= Work required =
Which lines of the records below contain the word "track"? Report each of them in full.

··· Data under study

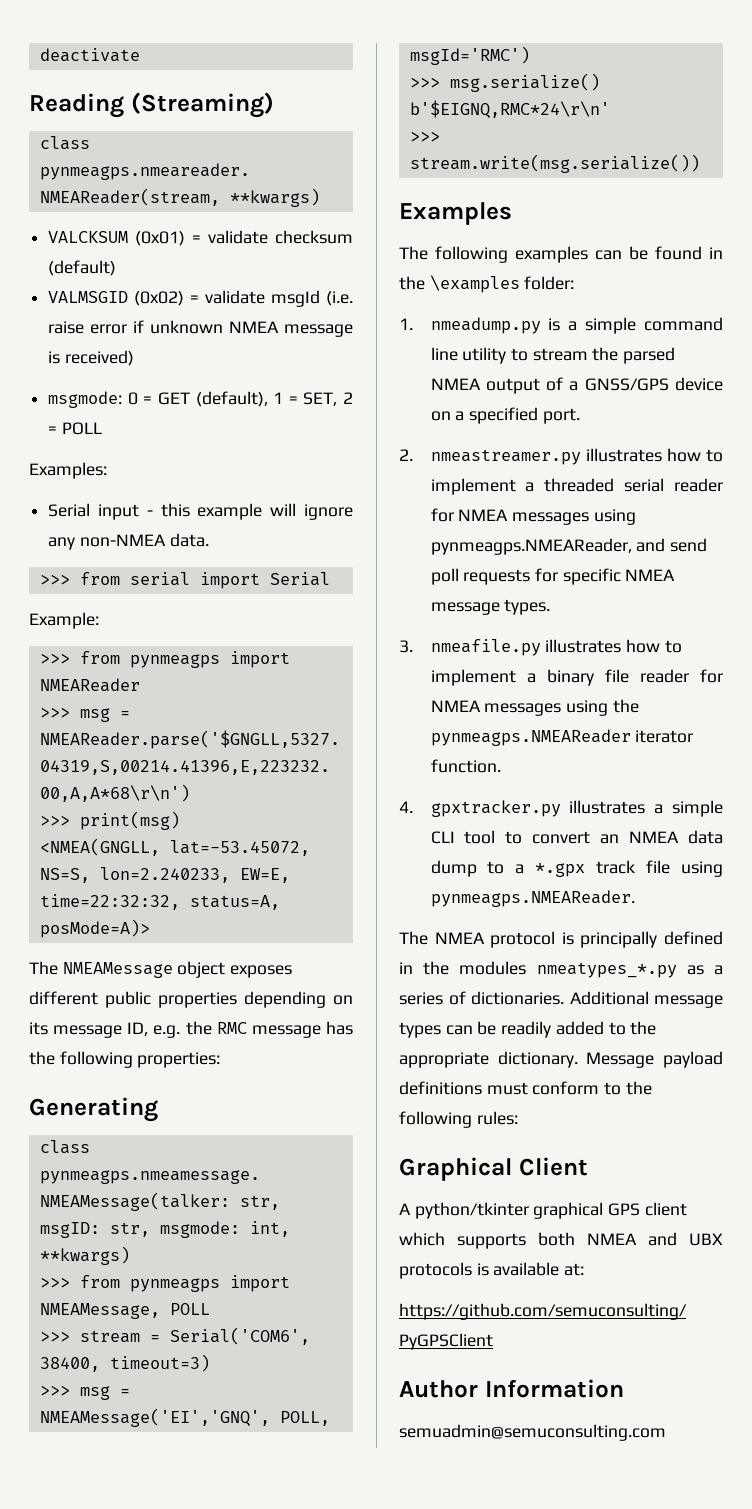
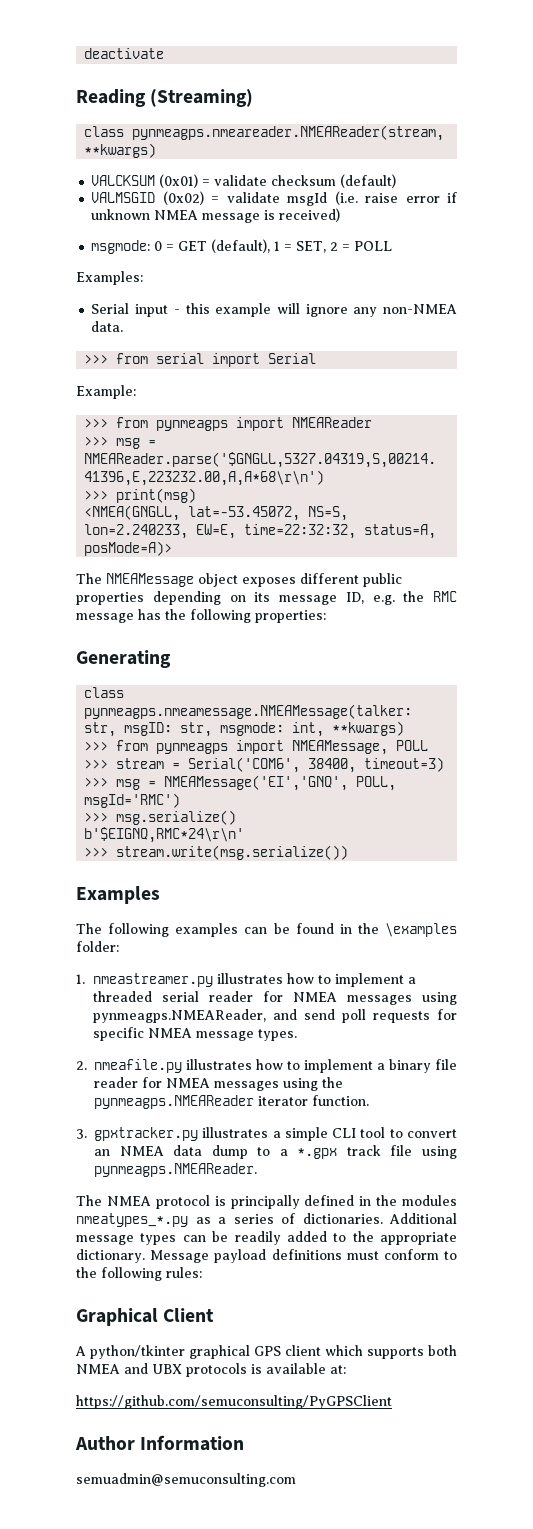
- 1. nmeadump.py is a simple command line utility to stream the parsed NMEA output of a GNSS/GPS device on a specified port.
- 2. nmeastreamer.py illustrates how to implement a threaded serial reader for NMEA messages using pynmeagps.NMEAReader, and send poll requests for specific NMEA message types.
+ 1. nmeastreamer.py illustrates how to implement a threaded serial reader for NMEA messages using pynmeagps.NMEAReader, and send poll requests for specific NMEA message types.
- 3. nmeafile.py illustrates how to implement a binary file reader for NMEA messages using the pynmeagps.NMEAReader iterator function.
+ 2. nmeafile.py illustrates how to implement a binary file reader for NMEA messages using the pynmeagps.NMEAReader iterator function.
- 4. gpxtracker.py illustrates a simple CLI tool to convert an NMEA data dump to a *.gpx track file using pynmeagps.NMEAReader.
+ 3. gpxtracker.py illustrates a simple CLI tool to convert an NMEA data dump to a *.gpx track file using pynmeagps.NMEAReader.

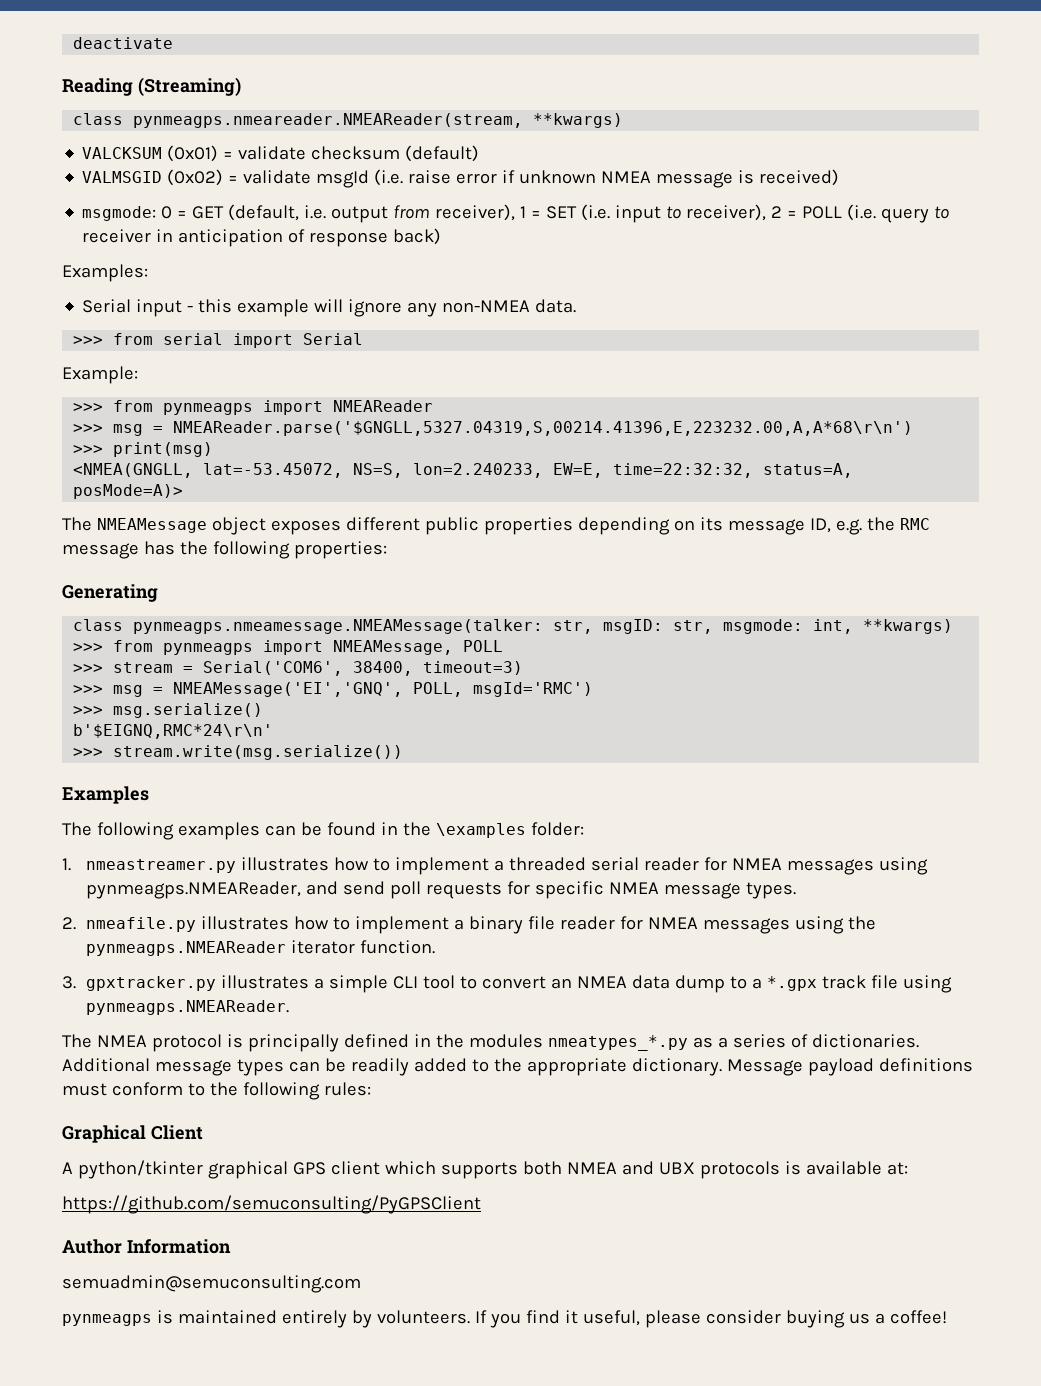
- msgmode: 0 = GET (default), 1 = SET, 2 = POLL
+ msgmode: 0 = GET (default, i.e. output from receiver), 1 = SET (i.e. input to receiver), 2 = POLL (i.e. query to receiver in anticipation of response back)
+ pynmeagps is maintained entirely by volunteers. If you find it useful, please consider buying us a coffee!

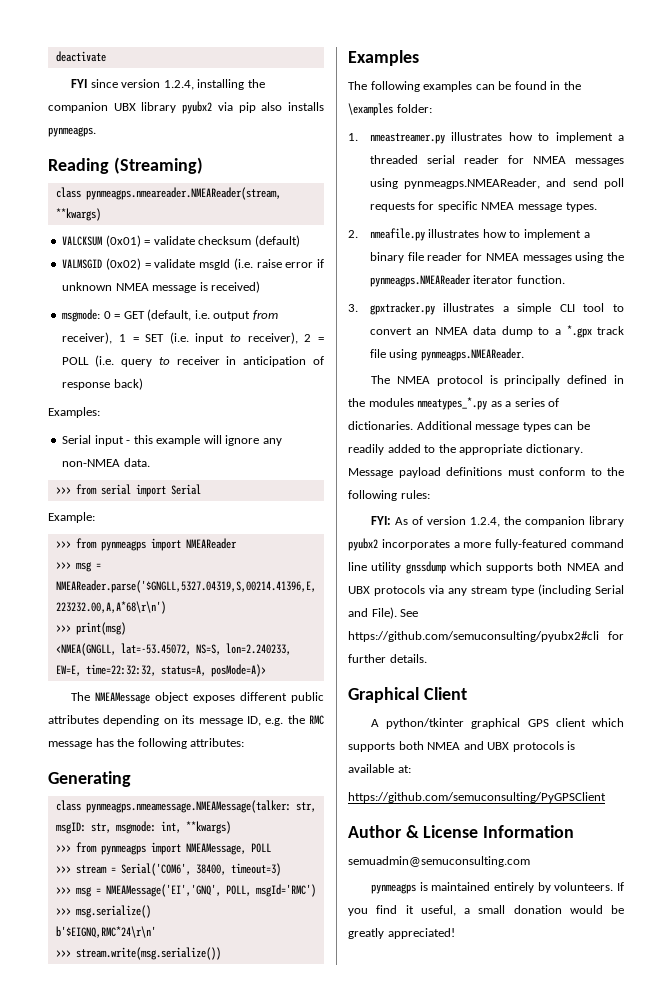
+ FYI since version 1.2.4, installing the companion UBX library pyubx2 via pip also installs pynmeagps.
- The NMEAMessage object exposes different public properties depending on its message ID, e.g. the RMC message has the following properties:
+ The NMEAMessage object exposes different public attributes depending on its message ID, e.g. the RMC message has the following attributes:
+ FYI: As of version 1.2.4, the companion library pyubx2 incorporates a more fully-featured command line utility gnssdump which supports both NMEA and UBX protocols via any stream type (including Serial and File). See https://github.com/semuconsulting/pyubx2#cli for further details.
- Author Information
+ Author & License Information
- If you find it useful, please consider buying us a coffee!
+ If you find it useful, a small donation would be greatly appreciated!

······

= Written answer =
- 4. gpxtracker.py illustrates a simple CLI tool to convert an NMEA data dump to a *.gpx track file using pynmeagps.NMEAReader.
+ 3. gpxtracker.py illustrates a simple CLI tool to convert an NMEA data dump to a *.gpx track file using pynmeagps.NMEAReader.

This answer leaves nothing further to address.